__PROBLEM__.
Return, word for word, only the lines of the data below that lie between the line with "- Instalacion" and the line with "couldn't find one.", those two lines included.

--------------------

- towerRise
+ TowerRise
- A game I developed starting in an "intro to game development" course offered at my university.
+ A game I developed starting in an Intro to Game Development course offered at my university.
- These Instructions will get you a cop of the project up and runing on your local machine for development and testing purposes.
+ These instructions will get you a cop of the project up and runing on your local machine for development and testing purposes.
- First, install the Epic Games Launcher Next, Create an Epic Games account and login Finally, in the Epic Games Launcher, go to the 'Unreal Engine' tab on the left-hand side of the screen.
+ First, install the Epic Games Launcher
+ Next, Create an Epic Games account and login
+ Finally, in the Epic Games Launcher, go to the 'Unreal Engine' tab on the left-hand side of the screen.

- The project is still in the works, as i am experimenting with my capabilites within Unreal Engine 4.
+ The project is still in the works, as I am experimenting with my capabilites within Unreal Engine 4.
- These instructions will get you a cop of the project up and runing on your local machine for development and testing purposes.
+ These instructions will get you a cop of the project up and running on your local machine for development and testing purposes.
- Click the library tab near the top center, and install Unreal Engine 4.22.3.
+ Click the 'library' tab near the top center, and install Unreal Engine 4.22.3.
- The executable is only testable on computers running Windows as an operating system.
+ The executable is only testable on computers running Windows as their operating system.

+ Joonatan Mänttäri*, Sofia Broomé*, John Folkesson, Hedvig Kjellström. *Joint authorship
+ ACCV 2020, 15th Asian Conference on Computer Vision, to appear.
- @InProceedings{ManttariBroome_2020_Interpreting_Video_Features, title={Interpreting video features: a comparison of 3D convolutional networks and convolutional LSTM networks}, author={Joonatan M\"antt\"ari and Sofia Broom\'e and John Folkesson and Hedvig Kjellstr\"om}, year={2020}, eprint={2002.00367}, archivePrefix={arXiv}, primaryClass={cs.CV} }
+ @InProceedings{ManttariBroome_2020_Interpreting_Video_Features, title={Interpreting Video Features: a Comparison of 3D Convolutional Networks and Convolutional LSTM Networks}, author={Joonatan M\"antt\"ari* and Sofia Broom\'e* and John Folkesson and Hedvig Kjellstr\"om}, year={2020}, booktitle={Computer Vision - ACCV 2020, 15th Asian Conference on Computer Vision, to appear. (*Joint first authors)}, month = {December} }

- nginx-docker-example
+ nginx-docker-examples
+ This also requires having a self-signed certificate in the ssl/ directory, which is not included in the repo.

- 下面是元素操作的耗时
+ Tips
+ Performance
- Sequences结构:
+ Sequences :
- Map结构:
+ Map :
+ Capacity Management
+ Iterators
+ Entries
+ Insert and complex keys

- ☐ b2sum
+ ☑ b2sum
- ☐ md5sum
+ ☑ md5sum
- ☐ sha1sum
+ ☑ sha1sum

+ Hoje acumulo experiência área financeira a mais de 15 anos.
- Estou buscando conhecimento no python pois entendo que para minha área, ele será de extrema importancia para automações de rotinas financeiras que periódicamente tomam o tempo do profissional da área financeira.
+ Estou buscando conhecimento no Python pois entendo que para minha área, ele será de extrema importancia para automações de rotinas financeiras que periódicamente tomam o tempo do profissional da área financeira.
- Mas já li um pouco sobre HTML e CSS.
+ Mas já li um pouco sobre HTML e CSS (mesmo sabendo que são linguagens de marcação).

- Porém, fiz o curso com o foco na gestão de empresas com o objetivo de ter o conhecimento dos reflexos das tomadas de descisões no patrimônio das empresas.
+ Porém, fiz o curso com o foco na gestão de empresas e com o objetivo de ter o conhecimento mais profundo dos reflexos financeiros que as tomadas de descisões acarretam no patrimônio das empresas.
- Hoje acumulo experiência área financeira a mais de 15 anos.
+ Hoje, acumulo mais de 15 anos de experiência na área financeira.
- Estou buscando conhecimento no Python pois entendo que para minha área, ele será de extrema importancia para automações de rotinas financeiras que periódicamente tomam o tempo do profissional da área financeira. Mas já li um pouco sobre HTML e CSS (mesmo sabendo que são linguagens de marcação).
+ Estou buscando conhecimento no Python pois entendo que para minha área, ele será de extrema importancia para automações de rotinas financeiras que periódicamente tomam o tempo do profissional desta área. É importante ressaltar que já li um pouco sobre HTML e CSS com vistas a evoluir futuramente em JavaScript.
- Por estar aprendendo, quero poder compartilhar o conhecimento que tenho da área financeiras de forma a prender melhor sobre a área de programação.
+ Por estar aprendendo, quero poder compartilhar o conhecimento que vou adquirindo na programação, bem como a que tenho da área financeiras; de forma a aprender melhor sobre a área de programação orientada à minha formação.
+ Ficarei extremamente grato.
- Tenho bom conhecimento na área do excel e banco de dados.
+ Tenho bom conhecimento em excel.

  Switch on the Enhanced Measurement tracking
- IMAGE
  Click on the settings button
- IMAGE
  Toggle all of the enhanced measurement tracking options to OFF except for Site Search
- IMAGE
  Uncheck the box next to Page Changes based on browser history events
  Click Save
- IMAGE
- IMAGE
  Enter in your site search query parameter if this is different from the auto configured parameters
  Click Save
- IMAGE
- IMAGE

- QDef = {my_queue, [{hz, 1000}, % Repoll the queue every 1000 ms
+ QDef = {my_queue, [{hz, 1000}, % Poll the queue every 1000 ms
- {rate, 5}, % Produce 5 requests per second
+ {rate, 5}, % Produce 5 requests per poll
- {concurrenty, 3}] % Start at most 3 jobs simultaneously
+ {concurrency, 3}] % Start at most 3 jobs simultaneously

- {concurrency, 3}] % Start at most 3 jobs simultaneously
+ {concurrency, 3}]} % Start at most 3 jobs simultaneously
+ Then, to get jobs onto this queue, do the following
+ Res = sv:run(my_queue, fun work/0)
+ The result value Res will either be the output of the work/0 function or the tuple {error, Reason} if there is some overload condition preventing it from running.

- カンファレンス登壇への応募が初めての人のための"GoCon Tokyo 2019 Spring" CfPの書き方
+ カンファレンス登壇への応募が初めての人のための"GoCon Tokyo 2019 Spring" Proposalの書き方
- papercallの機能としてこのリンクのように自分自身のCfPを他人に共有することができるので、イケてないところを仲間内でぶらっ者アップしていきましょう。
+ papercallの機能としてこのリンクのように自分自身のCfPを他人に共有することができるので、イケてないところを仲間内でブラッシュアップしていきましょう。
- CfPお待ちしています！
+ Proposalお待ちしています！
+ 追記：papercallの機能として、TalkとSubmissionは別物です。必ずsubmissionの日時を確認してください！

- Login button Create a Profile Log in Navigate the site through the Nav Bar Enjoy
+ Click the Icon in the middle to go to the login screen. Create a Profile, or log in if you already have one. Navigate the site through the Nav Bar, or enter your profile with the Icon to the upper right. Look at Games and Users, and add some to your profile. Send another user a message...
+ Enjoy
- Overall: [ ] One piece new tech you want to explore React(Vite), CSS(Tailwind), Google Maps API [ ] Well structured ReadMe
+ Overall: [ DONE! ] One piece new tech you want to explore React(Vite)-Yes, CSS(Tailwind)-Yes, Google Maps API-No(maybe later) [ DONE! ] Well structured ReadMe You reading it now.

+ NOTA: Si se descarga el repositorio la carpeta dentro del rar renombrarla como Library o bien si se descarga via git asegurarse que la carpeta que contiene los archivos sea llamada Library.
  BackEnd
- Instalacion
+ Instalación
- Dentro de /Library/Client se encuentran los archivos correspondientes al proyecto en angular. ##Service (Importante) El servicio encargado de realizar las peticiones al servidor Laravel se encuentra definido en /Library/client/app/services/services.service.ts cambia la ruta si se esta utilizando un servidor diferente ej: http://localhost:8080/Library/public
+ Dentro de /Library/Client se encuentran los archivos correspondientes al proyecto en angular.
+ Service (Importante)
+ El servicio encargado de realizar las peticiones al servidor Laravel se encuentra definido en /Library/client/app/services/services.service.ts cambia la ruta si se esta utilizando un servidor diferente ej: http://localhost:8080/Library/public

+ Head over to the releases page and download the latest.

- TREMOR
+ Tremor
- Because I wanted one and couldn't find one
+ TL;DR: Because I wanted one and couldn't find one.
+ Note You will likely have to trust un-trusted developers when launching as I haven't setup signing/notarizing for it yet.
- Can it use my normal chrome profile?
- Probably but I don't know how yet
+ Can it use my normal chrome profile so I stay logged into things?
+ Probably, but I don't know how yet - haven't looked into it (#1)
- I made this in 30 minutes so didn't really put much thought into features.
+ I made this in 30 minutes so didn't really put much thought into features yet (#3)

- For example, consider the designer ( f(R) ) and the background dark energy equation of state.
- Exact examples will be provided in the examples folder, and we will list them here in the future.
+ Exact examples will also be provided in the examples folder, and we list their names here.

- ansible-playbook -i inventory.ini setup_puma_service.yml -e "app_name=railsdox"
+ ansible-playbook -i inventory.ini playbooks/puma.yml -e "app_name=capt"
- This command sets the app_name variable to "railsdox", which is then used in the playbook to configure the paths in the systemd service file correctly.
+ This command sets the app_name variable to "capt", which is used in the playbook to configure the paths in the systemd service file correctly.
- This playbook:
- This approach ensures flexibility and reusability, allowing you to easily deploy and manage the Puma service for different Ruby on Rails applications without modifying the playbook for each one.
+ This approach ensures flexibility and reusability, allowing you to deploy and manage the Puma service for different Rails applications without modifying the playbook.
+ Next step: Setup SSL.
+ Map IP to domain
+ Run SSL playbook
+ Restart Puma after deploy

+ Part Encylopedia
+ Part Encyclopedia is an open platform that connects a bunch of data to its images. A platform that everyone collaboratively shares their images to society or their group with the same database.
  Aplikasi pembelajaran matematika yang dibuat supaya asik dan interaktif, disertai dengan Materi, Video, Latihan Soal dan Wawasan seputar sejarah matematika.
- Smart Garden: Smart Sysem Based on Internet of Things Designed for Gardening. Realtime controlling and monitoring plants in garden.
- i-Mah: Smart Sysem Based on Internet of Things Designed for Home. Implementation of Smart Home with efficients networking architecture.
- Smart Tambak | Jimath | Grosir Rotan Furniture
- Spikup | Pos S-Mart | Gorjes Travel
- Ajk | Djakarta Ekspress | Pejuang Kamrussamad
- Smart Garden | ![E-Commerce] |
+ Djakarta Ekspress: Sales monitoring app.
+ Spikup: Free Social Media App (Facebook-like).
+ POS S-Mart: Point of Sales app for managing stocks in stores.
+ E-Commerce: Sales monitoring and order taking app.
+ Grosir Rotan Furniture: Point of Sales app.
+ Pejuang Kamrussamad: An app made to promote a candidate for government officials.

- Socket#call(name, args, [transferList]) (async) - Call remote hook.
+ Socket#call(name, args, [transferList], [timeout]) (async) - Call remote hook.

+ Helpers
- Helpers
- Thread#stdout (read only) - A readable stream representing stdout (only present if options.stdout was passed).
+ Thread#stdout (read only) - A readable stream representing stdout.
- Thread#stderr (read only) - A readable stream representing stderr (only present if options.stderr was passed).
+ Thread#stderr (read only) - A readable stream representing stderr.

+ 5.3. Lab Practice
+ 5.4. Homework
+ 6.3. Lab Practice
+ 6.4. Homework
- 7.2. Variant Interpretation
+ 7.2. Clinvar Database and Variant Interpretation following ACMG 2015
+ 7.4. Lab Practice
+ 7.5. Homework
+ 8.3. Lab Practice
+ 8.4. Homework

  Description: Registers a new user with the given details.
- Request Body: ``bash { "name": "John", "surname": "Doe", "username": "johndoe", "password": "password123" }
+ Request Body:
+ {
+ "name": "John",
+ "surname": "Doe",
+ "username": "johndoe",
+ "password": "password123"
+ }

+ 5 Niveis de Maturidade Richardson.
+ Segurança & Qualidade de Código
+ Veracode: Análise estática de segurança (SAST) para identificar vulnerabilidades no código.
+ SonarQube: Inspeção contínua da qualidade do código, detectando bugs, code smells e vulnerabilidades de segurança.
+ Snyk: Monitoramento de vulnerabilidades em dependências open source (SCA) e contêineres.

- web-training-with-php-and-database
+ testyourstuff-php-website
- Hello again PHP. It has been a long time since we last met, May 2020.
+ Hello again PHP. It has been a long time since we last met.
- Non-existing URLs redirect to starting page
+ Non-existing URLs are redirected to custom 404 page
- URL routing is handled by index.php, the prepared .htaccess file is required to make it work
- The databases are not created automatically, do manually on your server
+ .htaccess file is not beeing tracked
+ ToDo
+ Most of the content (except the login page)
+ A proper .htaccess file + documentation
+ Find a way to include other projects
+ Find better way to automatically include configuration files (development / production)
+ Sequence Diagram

--------------------

__SOLUTION TO THE EXERCISE__.
- Instalacion
+ Instalación
- Dentro de /Library/Client se encuentran los archivos correspondientes al proyecto en angular. ##Service (Importante) El servicio encargado de realizar las peticiones al servidor Laravel se encuentra definido en /Library/client/app/services/services.service.ts cambia la ruta si se esta utilizando un servidor diferente ej: http://localhost:8080/Library/public
+ Dentro de /Library/Client se encuentran los archivos correspondientes al proyecto en angular.
+ Service (Importante)
+ El servicio encargado de realizar las peticiones al servidor Laravel se encuentra definido en /Library/client/app/services/services.service.ts cambia la ruta si se esta utilizando un servidor diferente ej: http://localhost:8080/Library/public

+ Head over to the releases page and download the latest.

- TREMOR
+ Tremor
- Because I wanted one and couldn't find one
+ TL;DR: Because I wanted one and couldn't find one.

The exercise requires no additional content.